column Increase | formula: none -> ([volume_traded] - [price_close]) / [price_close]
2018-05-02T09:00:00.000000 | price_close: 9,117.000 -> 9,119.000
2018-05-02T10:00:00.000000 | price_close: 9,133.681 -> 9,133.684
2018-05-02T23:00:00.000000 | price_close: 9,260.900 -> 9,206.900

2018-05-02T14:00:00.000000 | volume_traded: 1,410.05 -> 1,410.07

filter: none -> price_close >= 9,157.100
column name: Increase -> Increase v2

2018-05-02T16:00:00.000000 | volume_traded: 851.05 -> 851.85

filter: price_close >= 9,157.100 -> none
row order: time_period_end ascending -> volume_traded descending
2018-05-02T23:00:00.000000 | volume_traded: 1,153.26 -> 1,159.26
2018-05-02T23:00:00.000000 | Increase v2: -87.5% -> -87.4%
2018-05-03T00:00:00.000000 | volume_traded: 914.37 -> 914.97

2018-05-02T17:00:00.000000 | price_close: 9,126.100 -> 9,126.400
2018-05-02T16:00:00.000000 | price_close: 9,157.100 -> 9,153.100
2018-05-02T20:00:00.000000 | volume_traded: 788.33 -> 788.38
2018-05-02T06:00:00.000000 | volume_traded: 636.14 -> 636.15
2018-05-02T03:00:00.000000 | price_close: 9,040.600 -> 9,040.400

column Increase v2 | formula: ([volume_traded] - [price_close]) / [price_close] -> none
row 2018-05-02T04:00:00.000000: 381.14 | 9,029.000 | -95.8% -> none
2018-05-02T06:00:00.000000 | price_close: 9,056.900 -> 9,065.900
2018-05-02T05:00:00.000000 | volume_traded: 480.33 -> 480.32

★ ★ ★ ★ ★

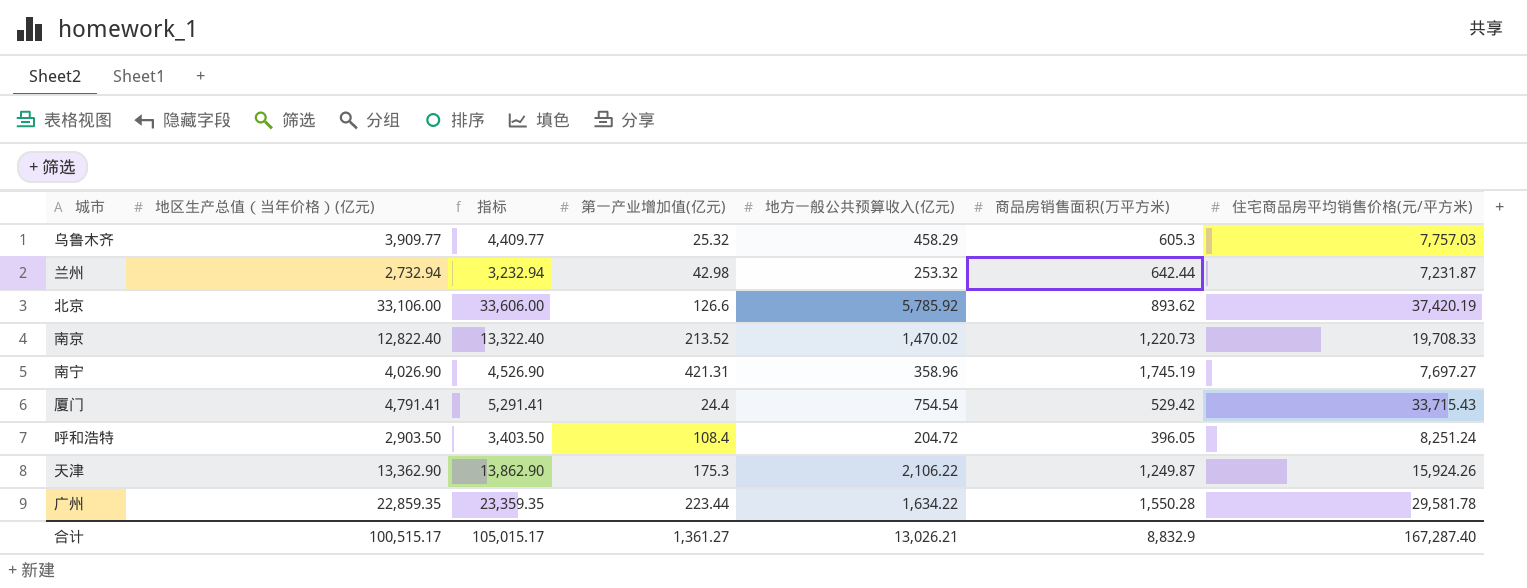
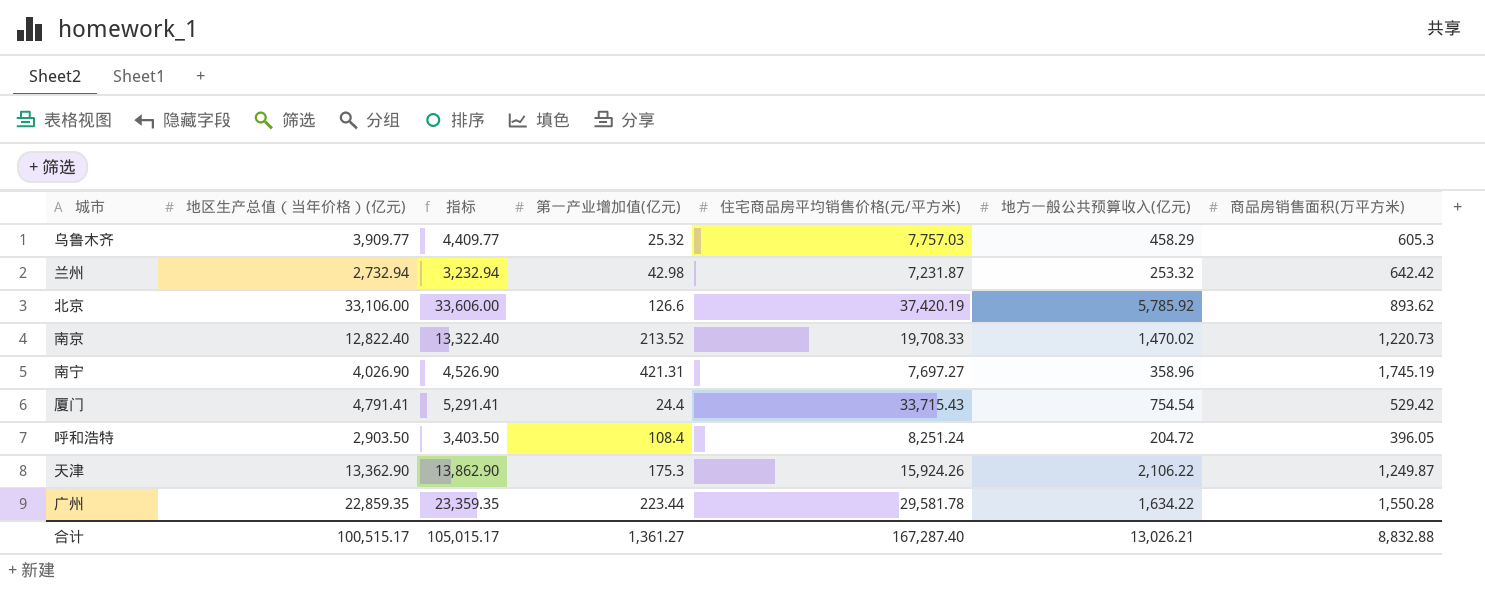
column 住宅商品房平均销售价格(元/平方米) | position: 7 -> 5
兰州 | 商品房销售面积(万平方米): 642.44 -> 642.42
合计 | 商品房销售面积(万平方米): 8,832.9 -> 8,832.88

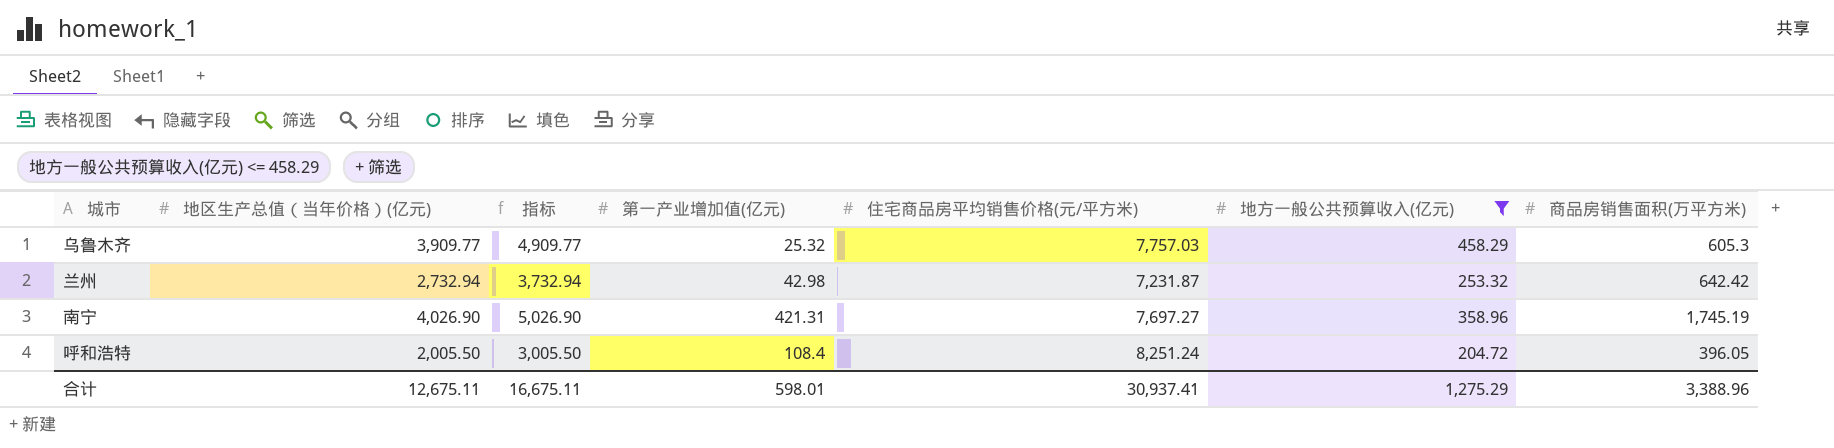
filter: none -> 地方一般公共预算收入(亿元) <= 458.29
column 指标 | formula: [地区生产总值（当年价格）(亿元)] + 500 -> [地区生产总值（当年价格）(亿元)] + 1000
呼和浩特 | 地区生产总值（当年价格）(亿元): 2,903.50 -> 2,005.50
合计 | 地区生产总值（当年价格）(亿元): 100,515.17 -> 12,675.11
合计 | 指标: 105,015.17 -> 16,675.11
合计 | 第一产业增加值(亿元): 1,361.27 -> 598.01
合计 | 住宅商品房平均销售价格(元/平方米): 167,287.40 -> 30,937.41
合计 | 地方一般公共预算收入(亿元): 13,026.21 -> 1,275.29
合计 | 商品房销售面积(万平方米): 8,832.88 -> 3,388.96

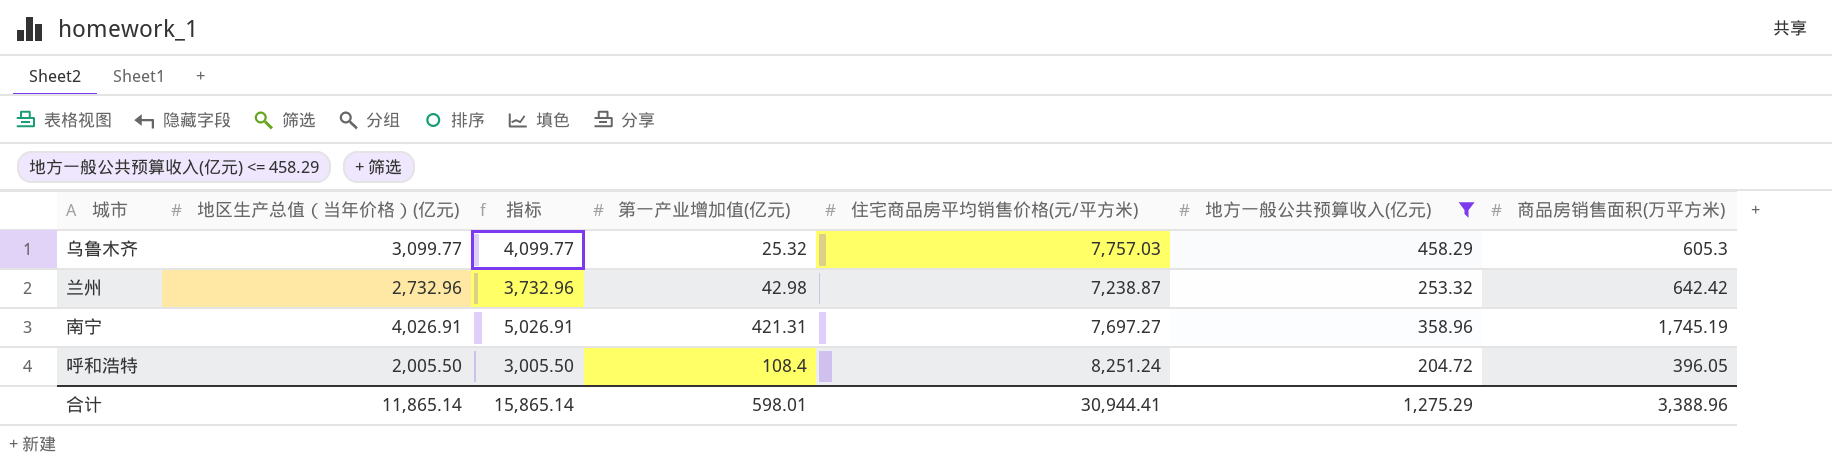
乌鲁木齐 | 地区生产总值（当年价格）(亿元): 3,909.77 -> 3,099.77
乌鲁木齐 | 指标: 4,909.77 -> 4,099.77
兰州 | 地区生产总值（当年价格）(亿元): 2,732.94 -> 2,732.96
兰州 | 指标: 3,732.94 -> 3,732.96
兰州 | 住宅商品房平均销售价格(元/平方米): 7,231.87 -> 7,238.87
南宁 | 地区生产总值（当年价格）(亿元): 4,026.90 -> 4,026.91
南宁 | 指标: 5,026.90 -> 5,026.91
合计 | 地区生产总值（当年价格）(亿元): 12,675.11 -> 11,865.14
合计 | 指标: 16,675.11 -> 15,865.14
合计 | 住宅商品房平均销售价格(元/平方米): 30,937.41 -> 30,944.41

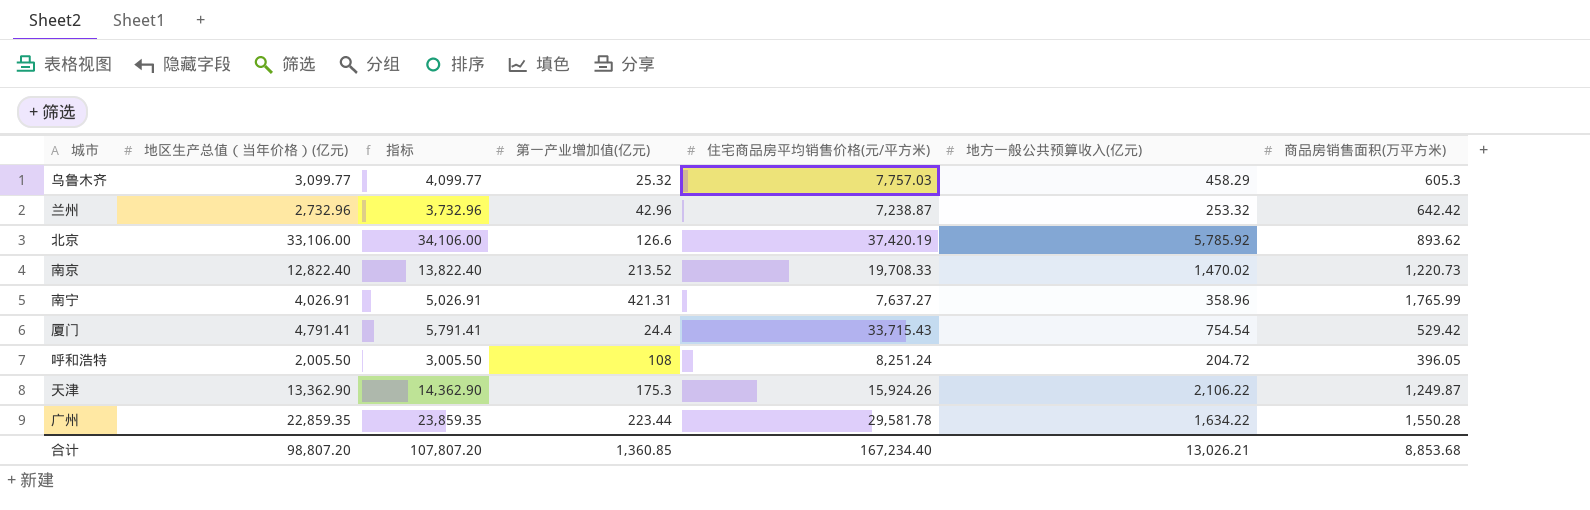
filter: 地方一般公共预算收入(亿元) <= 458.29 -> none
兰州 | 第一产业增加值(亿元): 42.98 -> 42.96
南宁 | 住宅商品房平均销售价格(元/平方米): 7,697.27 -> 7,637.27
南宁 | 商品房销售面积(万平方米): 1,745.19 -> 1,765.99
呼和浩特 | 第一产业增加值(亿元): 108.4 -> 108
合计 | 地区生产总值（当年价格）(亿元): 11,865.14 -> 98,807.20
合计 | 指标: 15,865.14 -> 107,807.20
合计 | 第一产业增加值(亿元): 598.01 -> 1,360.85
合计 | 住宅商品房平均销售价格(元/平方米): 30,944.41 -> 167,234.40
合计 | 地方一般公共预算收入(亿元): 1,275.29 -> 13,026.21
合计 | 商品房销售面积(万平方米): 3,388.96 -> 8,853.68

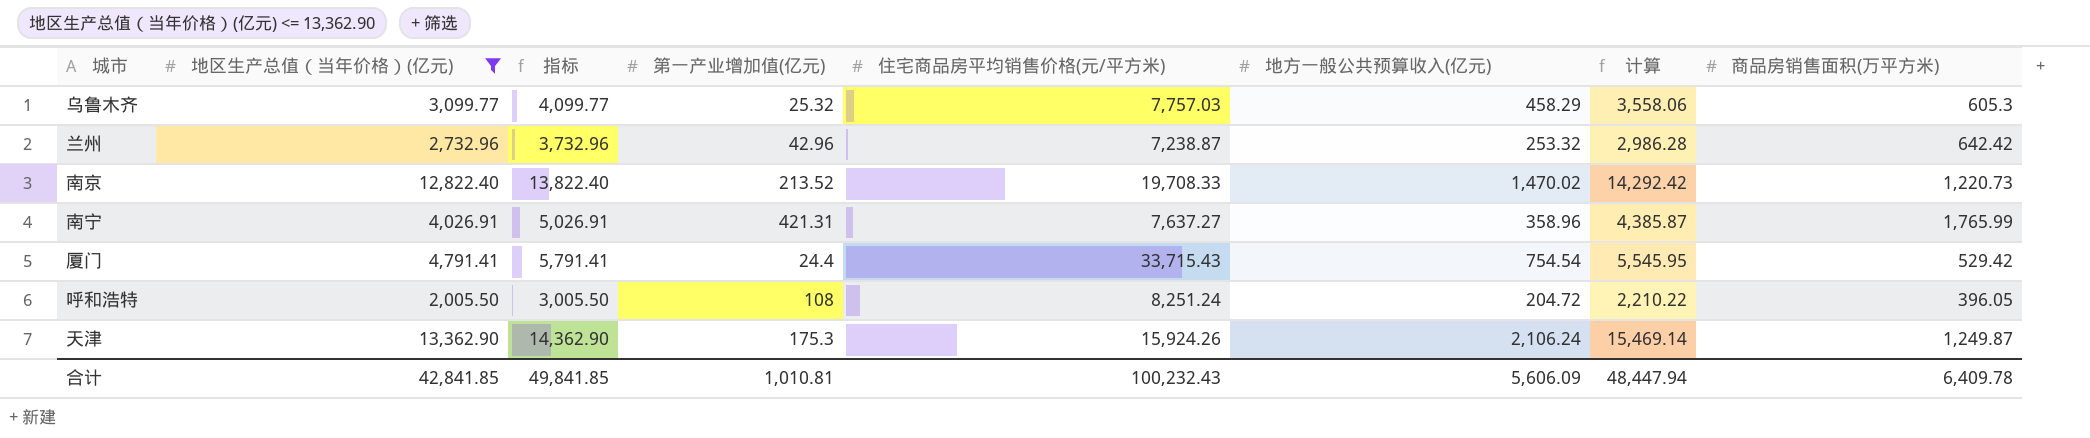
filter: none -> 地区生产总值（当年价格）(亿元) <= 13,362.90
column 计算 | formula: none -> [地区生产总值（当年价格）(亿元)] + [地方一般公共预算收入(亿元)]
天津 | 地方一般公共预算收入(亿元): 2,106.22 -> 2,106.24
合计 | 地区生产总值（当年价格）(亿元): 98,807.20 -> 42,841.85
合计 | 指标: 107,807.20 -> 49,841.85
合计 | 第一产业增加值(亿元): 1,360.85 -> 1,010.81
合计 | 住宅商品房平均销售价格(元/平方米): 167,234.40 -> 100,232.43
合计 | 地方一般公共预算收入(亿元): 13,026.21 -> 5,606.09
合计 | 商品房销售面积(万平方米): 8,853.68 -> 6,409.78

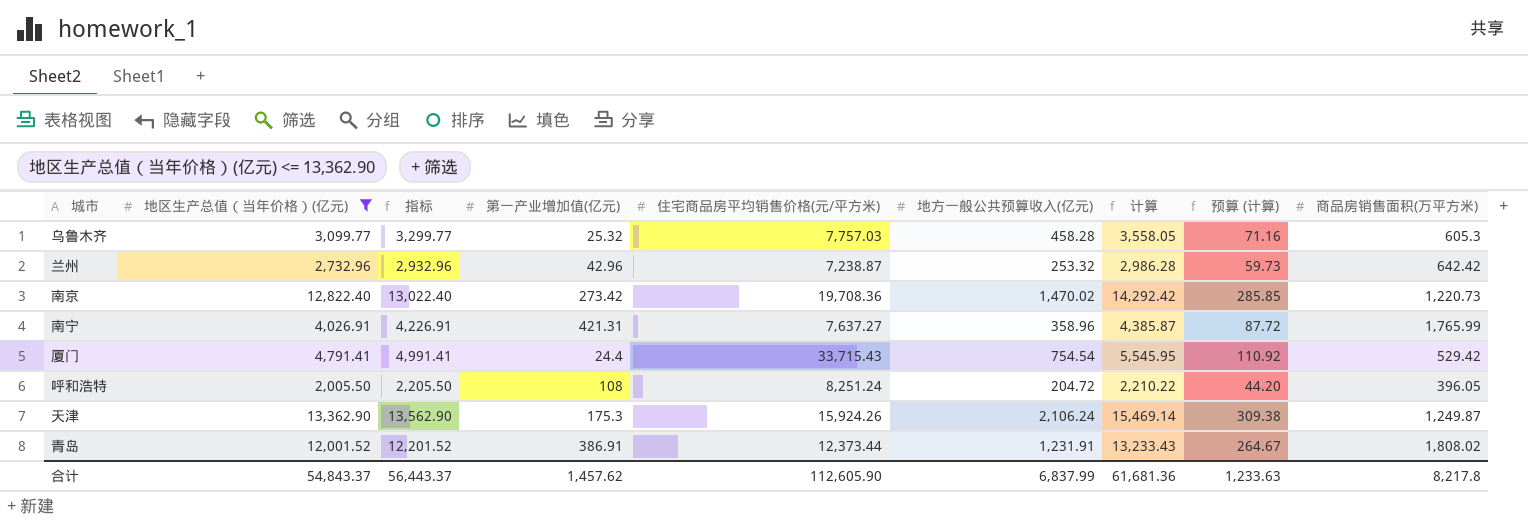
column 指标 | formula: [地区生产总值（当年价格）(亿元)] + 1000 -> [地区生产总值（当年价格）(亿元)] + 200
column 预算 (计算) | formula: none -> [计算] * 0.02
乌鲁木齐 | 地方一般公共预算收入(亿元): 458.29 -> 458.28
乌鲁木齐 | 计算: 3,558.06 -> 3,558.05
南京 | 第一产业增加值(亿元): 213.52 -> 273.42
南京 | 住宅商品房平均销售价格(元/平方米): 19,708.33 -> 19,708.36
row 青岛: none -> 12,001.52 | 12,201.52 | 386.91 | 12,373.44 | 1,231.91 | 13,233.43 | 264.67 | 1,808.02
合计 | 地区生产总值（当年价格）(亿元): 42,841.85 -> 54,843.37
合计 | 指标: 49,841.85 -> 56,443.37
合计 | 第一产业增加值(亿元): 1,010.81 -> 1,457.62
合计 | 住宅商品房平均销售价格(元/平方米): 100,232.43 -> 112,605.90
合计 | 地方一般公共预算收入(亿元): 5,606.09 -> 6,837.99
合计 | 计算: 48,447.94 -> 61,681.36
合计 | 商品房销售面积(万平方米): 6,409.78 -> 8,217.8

★ ★ ★ ★ ★

Exercise details:
Exact copy, pictures excluded: every line above from the one containing "兰州 | 指标: 3,732.94 -> 3,732.96" to the one containing "column 计算 |", inclusive, and nothing more.

Exercise output:
兰州 | 指标: 3,732.94 -> 3,732.96
兰州 | 住宅商品房平均销售价格(元/平方米): 7,231.87 -> 7,238.87
南宁 | 地区生产总值（当年价格）(亿元): 4,026.90 -> 4,026.91
南宁 | 指标: 5,026.90 -> 5,026.91
合计 | 地区生产总值（当年价格）(亿元): 12,675.11 -> 11,865.14
合计 | 指标: 16,675.11 -> 15,865.14
合计 | 住宅商品房平均销售价格(元/平方米): 30,937.41 -> 30,944.41

filter: 地方一般公共预算收入(亿元) <= 458.29 -> none
兰州 | 第一产业增加值(亿元): 42.98 -> 42.96
南宁 | 住宅商品房平均销售价格(元/平方米): 7,697.27 -> 7,637.27
南宁 | 商品房销售面积(万平方米): 1,745.19 -> 1,765.99
呼和浩特 | 第一产业增加值(亿元): 108.4 -> 108
合计 | 地区生产总值（当年价格）(亿元): 11,865.14 -> 98,807.20
合计 | 指标: 15,865.14 -> 107,807.20
合计 | 第一产业增加值(亿元): 598.01 -> 1,360.85
合计 | 住宅商品房平均销售价格(元/平方米): 30,944.41 -> 167,234.40
合计 | 地方一般公共预算收入(亿元): 1,275.29 -> 13,026.21
合计 | 商品房销售面积(万平方米): 3,388.96 -> 8,853.68

filter: none -> 地区生产总值（当年价格）(亿元) <= 13,362.90
column 计算 | formula: none -> [地区生产总值（当年价格）(亿元)] + [地方一般公共预算收入(亿元)]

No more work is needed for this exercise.